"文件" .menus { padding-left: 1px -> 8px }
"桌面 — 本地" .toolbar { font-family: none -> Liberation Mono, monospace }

+ + +

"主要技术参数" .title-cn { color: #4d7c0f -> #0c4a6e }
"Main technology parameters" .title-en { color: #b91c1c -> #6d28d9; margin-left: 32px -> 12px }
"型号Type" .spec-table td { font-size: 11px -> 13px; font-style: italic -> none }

+ + +

- Activity
After locating the line with "padding-left: 1px ->" above, return that line and every later line through the one with "font-family: none ->", word for word and with nothing else.

- Answer to this problem
"文件" .menus { padding-left: 1px -> 8px }
"桌面 — 本地" .toolbar { font-family: none -> Liberation Mono, monospace }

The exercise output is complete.